6. Harry Walton (d.2007) of Covington, Virginia: his stamp 'A544' in purple ink on front pastedown; Supplement, pp.518-19.
Catalogue Note
text
The volume comprises: a Calendar (fol.1r); the table of the Psalms (fol.7r), followed by Psalms 1-150 (fol.11r), and the six ferial Canticles (fol.164v) followed by Benedicite, Benedictus, Te Deum, Quicumque vult, Nunc dimittis, the Magnificat and Gloria in excelsis; a Litany (fol.178v); the Office of the Dead (fol.181v); and the Hours of the Virgin (fol.188r) of a previously unrecorded use (presumably a very early Use of Rouen), followed by suffrages to a number of saints. The inclusion of this last text places the manuscript among the oldest Books of Hours in existence.
illumination
The richly illuminated initials and borders in this manuscript are notably close to that of the so-called 'Royal-Psalter' style employed by a group of artists in the production of two of the finest thirteenth-century French manuscripts: the Psalter of King Louis IX (BnF. latin 10525; H. Stahl, Picturing Kingship: history and painting in the Psalter of Saint Louis, 2008) and the Psalter of his sister Isabelle of France (Cambridge, Fitzwilliam Museum, MS.300; Panayotova and Binski, The Cambridge Illuminations, pp.178-80), which date between the mid-1250s and 1270 (Branner, Manuscript Painting in Paris during the Reign of Saint Louis, 1977, pp.132-37).
The initials comprise:
1. fol.11r, Psalm 1: King David, enthroned and with crossed legs; the border with dragons and a peacock.

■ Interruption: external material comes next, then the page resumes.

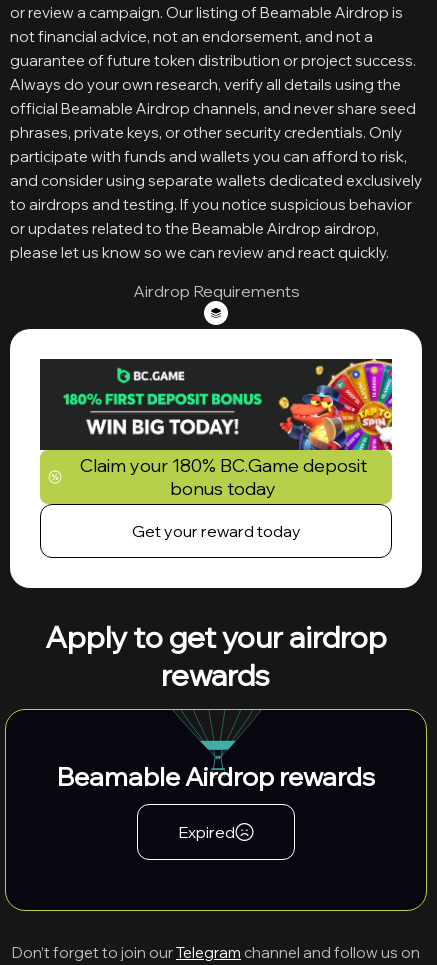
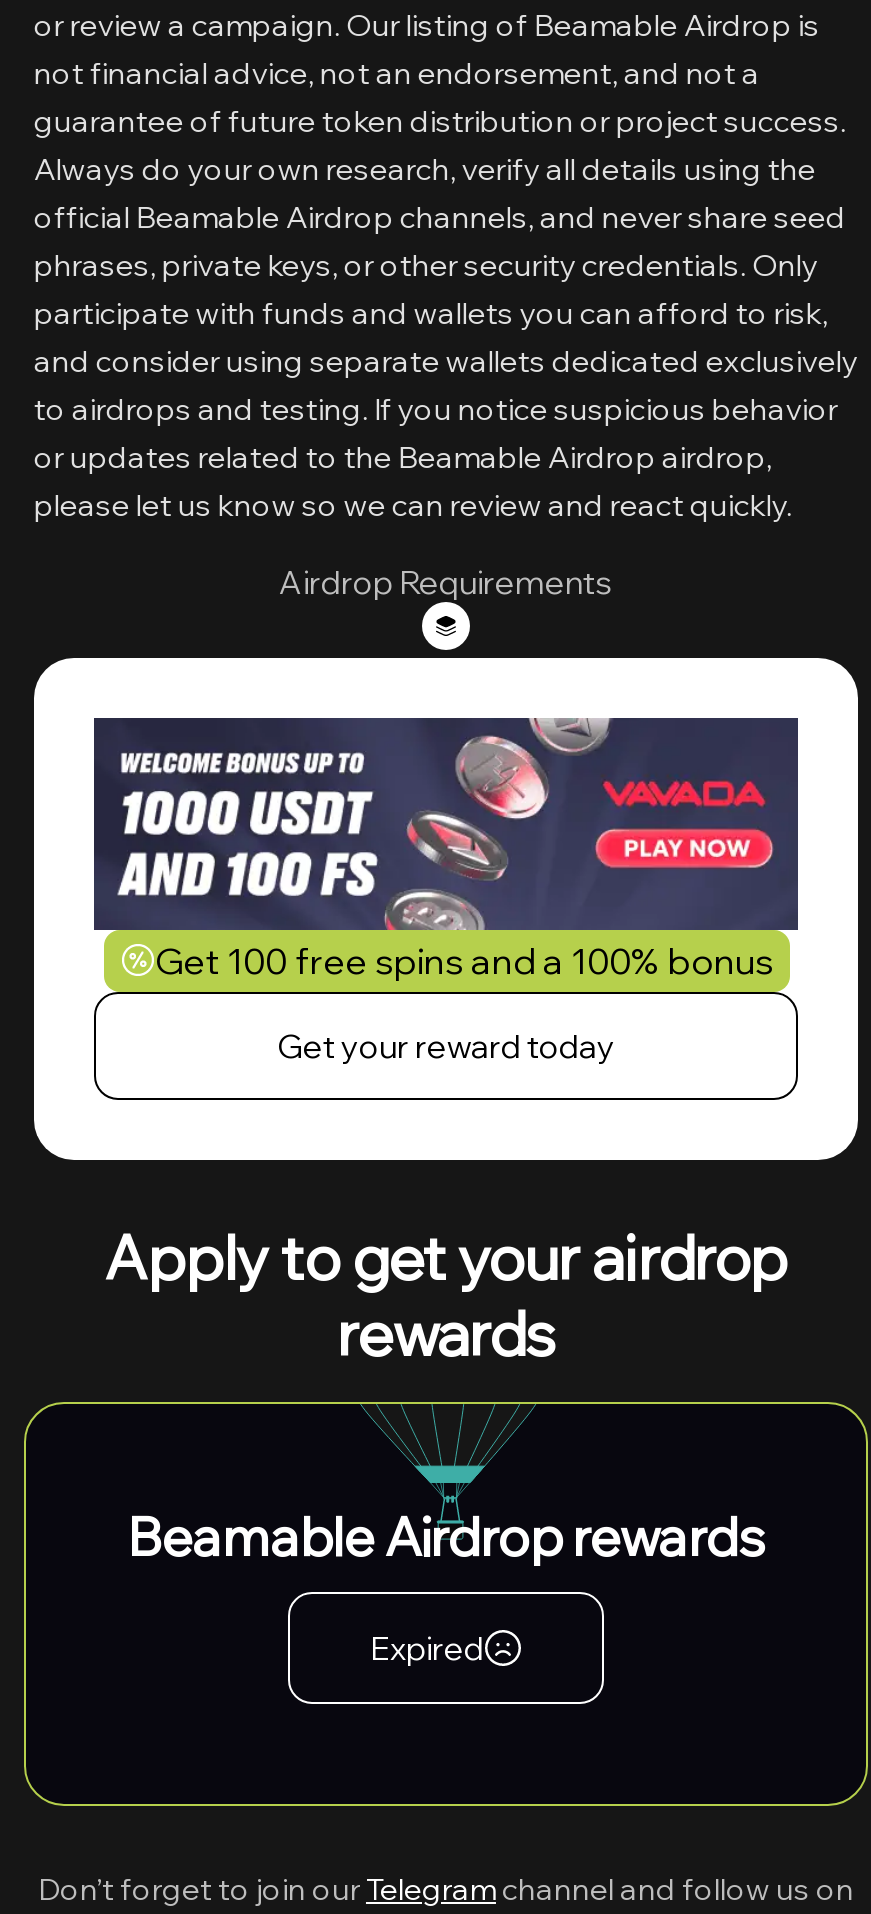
- [image]
- Claim your 180% BC.Game deposit
- bonus today
+ [image]
+ Get 100 free spins and a 100% bonus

2. fol.35r, Psalm 2: King David being crowned by Christ, with Samuel in attendance; the border with a huntsman blowing a horn, a dog chasing a rabbit and various drolleries.
3. fol.50r, Psalm 38: King David pointing to his mouth, addressed by a devil; the border with dragons and birds.
4. fol.64r, Psalm 51: King David addressing a soldier (perhaps Goliath), who holds a shield: party per fess gules and argent, three crescents sable, two and one; the border with battling drollery creatures and a seated dog.
5. fol.65r, Psalm 52: King David addressing a Fool, who holds a club and a loaf; the border with two men fighting, squirrels and a drollery creature.
6. fol.79v, Psalm 68: King David naked in water and appealing to God above; a bird and a drollery in the marginal extensions.
7. fol.97v, Psalm 80: King David playing a carillon of six bells with two hammers.
8. fol.114r, Psalm 97: three clerics singing from a choirbook.
9. fol.129v, Psalm 109: The Trinity.
10. fol.188r: the Virgin and Child enthroned, with a kneeling female patron.